Bochum. Gemeinsam konstruieren Dieter Propp und Reiner Butterwegge Fahrräder aus Holz und wertigen Komponenten. Geld verdienen wollen sie damit nicht.

Am Anfang stand die Frage: Was nehmen wir: Esche? Zebrano? Nussbaum? Feine Hölzer sind der Stoff, aus dem Dieter Propp (75) und Reiner Butterwegge (69) die Rahmen ihrer „Woodbikes“ bauen. Bremsen, Lager oder Sattel werden zugekauft, Räder oder Gabeln stammen von alten Rennrädern. Ihre ersten beiden Holzräder sind gelungen, die Tüftler radeln damit gern durch die Gegend. „Das sind schon Hingucker in der Stadt“. Bewunderndes Staunen ist ihnen sicher, Fragen beantworten sie gern.

35 Jahre im Innenausbau

Der sorgfältige Umgang mit Holz war Dieter Propps Metier. Für eine Schreinerei in Werne baute der Meister über 35 Jahre ungezählte Wohnungen, Häuser oder Büros im Raum Bochum aus. 2008 ging er in Rente, bis heute, mit 75, ist er „Holzwurm“ mit Leib und Seele.

Reiner Butterwegge ist „der Metaller“ und sein Lehrling. Bis 2009 leitete er das Kriminalkommissariat 12, zuständig für sexuellen Missbrauch, Vergewaltigung und Prostituion. Nach dem Dienst erholte er sich beim Arbeiten mit Holz. Im Dienst lernte er Propp kennen und schätzen, später wurden sie Freunde.

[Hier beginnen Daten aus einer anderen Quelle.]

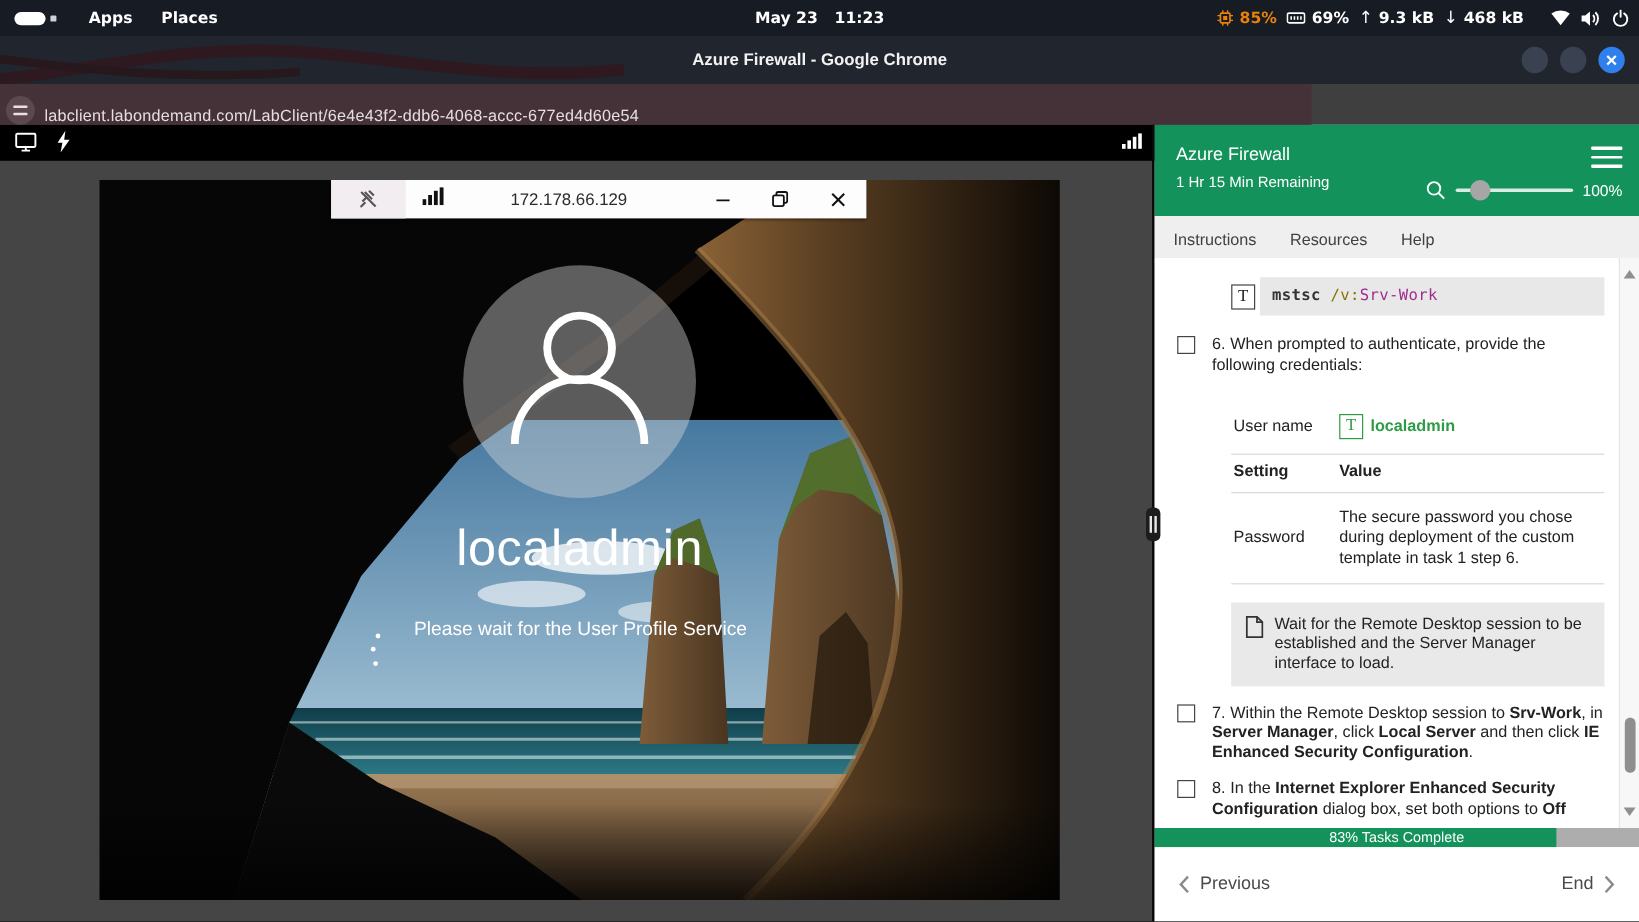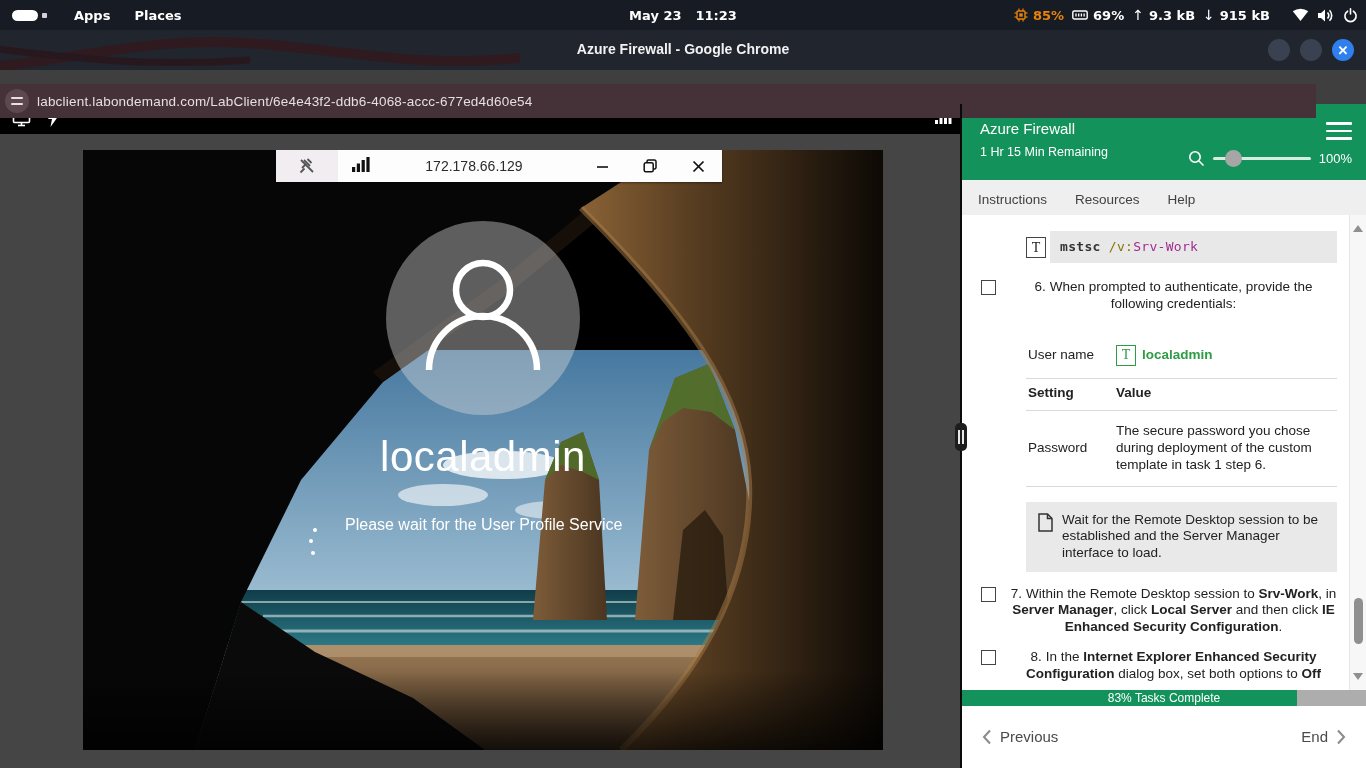--- a/index.html
+++ b/index.html
@@ -25,22 +25,22 @@
               background:#21252e; overflow:hidden; z-index:40; }
   .titlebar svg.deco { position:absolute; left:0; top:0; opacity:.55; }
   .window-title { position:absolute; width:100%; text-align:center; top:11px;
                   color:#f2f2f2; font-size:14px; font-weight:600; }
   .win-buttons { position:absolute; right:12px; top:9px; display:flex; gap:10px; }
   .win-btn { width:22px; height:22px; border-radius:50%; background:#3a4150; }
   .win-btn.close { background:#2f80ed; color:#fff; font-size:13px; font-weight:700;
                    display:flex; align-items:center; justify-content:center; }
 
   
-  .urlbar { position:absolute; top:84px; left:0; width:1316px; height:34px;
-            background:#453138; display:flex; align-items:center; z-index:40; }
+  .urlbar { position:absolute; top:70px; left:0; width:1093px; height:34px;
+            background:#453138; display:flex; align-items:flex-end; z-index:40; }
   .site-info { width:24px; height:24px; border-radius:50%; background:#5d484f; margin-left:5px;
                position:relative; }
   .site-info::before, .site-info::after { content:""; position:absolute; left:6px; height:2px; width:12px; background:#e8e0e2; border-radius:2px; }
   .site-info::before { top:8px; } .site-info::after { top:14px; }
   .url-text { color:#e6dee0; font-size:13.5px; margin-left:8px; letter-spacing:.2px; }
 
   
   .client-toolbar { position:absolute; top:104px; left:0; width:962px; height:30px; background:#000; z-index:30; }
   .ct-left { position:absolute; left:12px; top:5px; display:flex; gap:16px; align-items:center; }
   .ct-right { position:absolute; right:10px; top:7px; }
@@ -95,21 +95,21 @@
                  color:#222; font-size:13.5px; line-height:1.24; }
   .pad-top { height:16px; }
 
   .code-row { display:flex; margin:0 12px 0 64px; align-items:flex-start; }
   .t-icon { width:20px; height:21px; border:1px solid #444; background:#fff; color:#222;
             font-family:"Liberation Serif", serif; font-size:14px; display:flex; align-items:center;
             justify-content:center; margin:6px 4px 0 0; flex:none; cursor:pointer; }
   .code-block { flex:1; background:#e8e8e8; padding:8px 10px; font-family:"DejaVu Sans Mono", monospace;
                 font-size:13px; letter-spacing:.3px; }
 
-  .step { display:flex; margin:16px 12px 0 19px;text-align:center; }
+  .step { display:flex; margin:16px 12px 0 19px; }
   .checkbox { width:15px; height:15px; border:1.5px solid #444; background:#fff; flex:none; margin:1px 0 0 0; cursor:pointer; }
   .step-body { margin-left:14px; width:334px; }
   .step-num { margin-right:4px; }
 
   .cred-table { margin:20px 12px 0 64px; width:311px; border-collapse:collapse; font-size:13.5px; }
   .cred-table th { text-align:left; font-weight:700; padding:6px 0 9px 2px; border-bottom:1px solid #d9d9d9; }
   .cred-table td { padding:12px 4px 12px 2px; border-bottom:1px solid #d9d9d9; vertical-align:middle; }
   .cred-table td.setting { width:88px; vertical-align:middle; }
   .t-icon.green { border-color:#2e9c45; color:#2e9c45; margin:0 6px 0 0; display:inline-flex; vertical-align:middle; }
   .green-value { color:#2e9c45; font-weight:700; vertical-align:middle; }
@@ -176,21 +176,21 @@
           </g>
         </svg>
         <span>69%</span>
       </span>
       <span class="sys-ind">
         <span class="arrow-glyph">↑</span>
         <span>9.3 kB</span>
       </span>
       <span class="sys-ind">
         <span class="arrow-glyph">↓</span>
-        <span>915 kB</span>
+        <span>468 kB</span>
       </span>
       <span style="width:6px"></span>
       <svg width="17" height="14" viewBox="0 0 17 14">
         <path d="M8.5 13 L0.8 3.2 A13 13 0 0 1 16.2 3.2 Z" fill="#fff"></path>
       </svg>
       <svg width="18" height="15" viewBox="0 0 18 15">
         <polygon points="1,5 4,5 8,1.5 8,13.5 4,10 1,10" fill="#fff"></polygon>
         <path d="M10.5 4.5 A4.5 4.5 0 0 1 10.5 10.5" class="st"></path>
         <path d="M12.5 2.2 A7.5 7.5 0 0 1 12.5 12.8" class="st"></path>
       </svg>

Der Samstag ist ihr Tag: Ab 10.30 Uhr treffen sie sich an Propps alter Wirkungsstätte, sie planen und werkeln bis zum Nachmittag. Mittags wird ein feiner Rotwein entkorkt, dazu gibt es frische Croissants. „Wir sind hier schließlich zum Vergnügen.“ Prosit!

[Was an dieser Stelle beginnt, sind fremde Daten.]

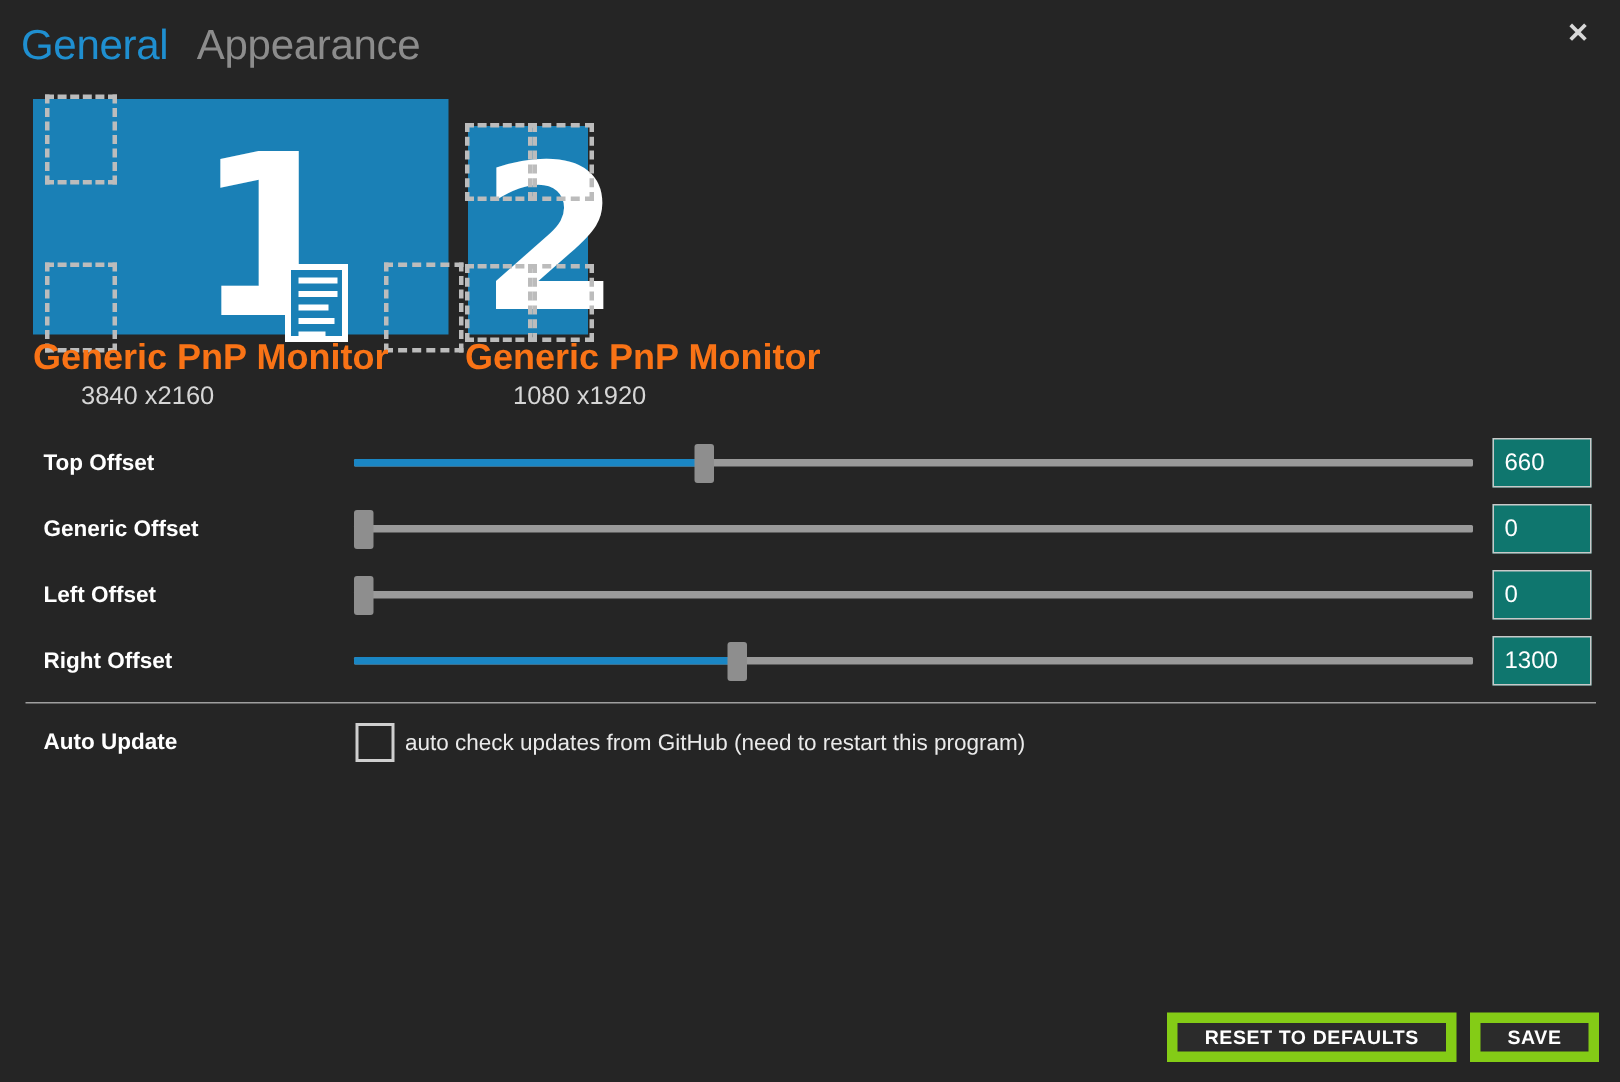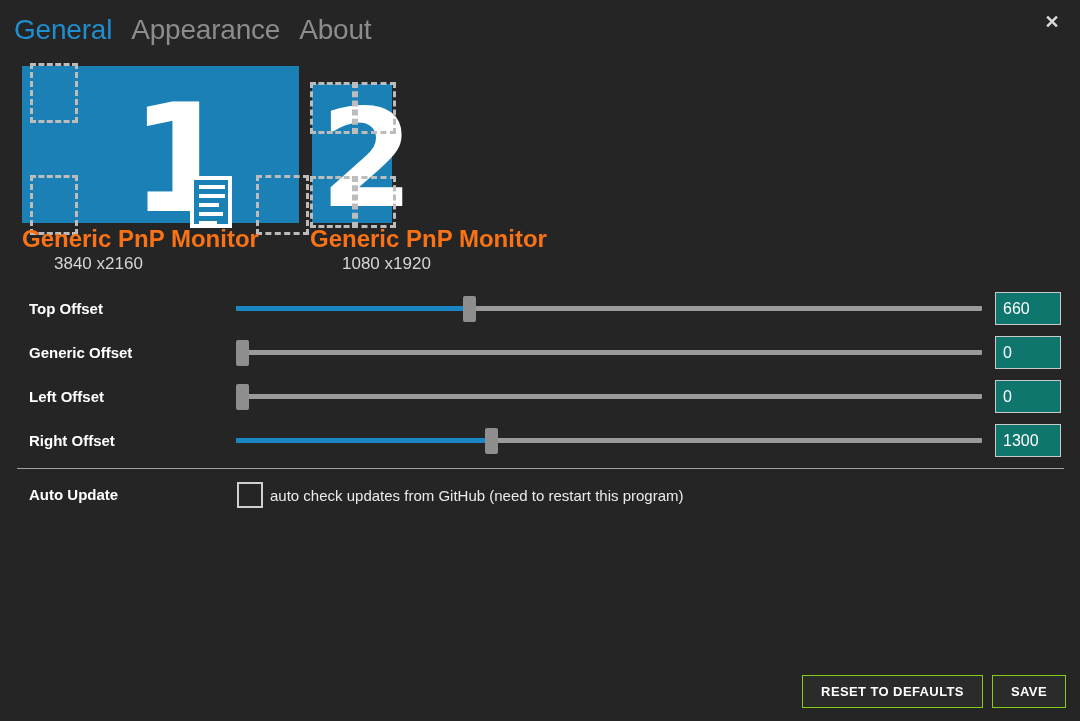--- a/index.html
+++ b/index.html
@@ -271,42 +271,41 @@
   
   .footer {
     position: absolute;
     right: 14px;
     bottom: 13px;
     display: flex;
     gap: 9px;
   }
   .btn {
     background: #2b2b2b;
-    border: 1px solid #84cc16;
+    border: 7px solid #84cc16;
     color: #ffffff;
     font-size: 13px;
     font-weight: bold;
     letter-spacing: 0.4px;
     height: 33px;
     padding: 0 18px;
     cursor: pointer;
     font-family: "Liberation Sans", sans-serif;
     display: flex;
     align-items: center;
     justify-content: center;
     text-align: right;
   }
 </style>
 </head>
 <body>
 
 <div class="tabbar">
   <div class="tab active">General</div>
   <div class="tab">Appearance</div>
-  <div class="tab">About</div>
 </div>
 
 <div class="close-btn">✕</div>
 
 <div class="monitors">
   <div class="mon-row">
 
     <div class="monitor" id="monitor-1">
       <span class="mon-digit">1</span>
       <div class="doc-icon">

Erstes Holzrad war nach einem Jahr fertig

Die Idee, ein Rad aus Holz zu bauen, war länger schon ein Thema, 2014 machten sie sich an die Umsetzung. „Es hat gut ein Jahr gedauert von der ersten Planung bis zur Probefahrt“, erinnert sich Butterwegge. 2015 war das Modell Nr. 1 startklar: Ein „Single Speed“ (ein Gang) aus französischem Nussbaum-Furnier, mit Ledersattel und messerscharfen Rennreifen. Nr. 2 aus Zebrano-Holz folgte: mit neuem Design, Acht-Gang-Nabenschaltung und Scheibenbremsen.

In diesem Jahr fertigen sie gleich vier Modelle. Die Technik ist erneut verfeinert: Das Flugzeug-Sperrholz des Rahmens erhält in einer selbst gefertigten Pressform eine elegante Wölbung. Lenk- und Tretlager, Bremsen oder die Chromgabeln sind neu, Lenker oder Sitzrohre stammen von alten Rennrädern. Wichtige Verbindungsteile aus Edelstahl baut ihnen ein Freund exakt auf Maß.

Vernehmungssituation für Missbrauchsopfer verbessern

Missbrauchte Kinder und Erwachsene sollte man nicht in kalten Dienstzimmern vernehmen, entschied Reiner Butterwegge, Leiter des Kriminalkommissariats 12, Ende der 1990er Jahre.

Er sorgte für ein neues Vernehmungszimmer im Polizeipräsidium Bochum: ein sonniger Raum mit weichem Boden und Kuscheltieren, in dem sich die Opfer sicher und geborgen fühlen können.

Kameras und Mikrofone, fast unsichtbar, zeichnen jedes Wort, jede Regung für den späteren Prozess auf. Dieter Propp und Butterwegge planten gemeinsam die Gestaltung des Raums.

Und was kostet so ein Prototyp aus Meisterhand? „Die Räder sind unbezahlbar“, sagt Butterwegge. Shimano-Nabenschaltung, Lager von Campagnolo, britischer Ledersattel – „das sind ja alles keine Billigteile.“ Hinzu kommen ungezählte Arbeitsstunden: Ein paar Tausender wären schnell fällig.

Verkaufen ist für sie aber gar kein Thema. „Das ist unser Hobby“, sagt Propp bestimmt. „Andere sammeln Briefmarken, ich sammle schöne Räder.“ Butterwegge ergänzt: „Einen Markt gibt es vielleicht, aber wir wollen und müssen das nicht.“ Die intensiven Stunden zu zweit, die Lust am Tüfteln, die Freude am präzisen Handwerk – dies und mehr könnte sonst wieder in Arbeit enden, mit Druck und Zwängen. Das aber haben beide hinter sich.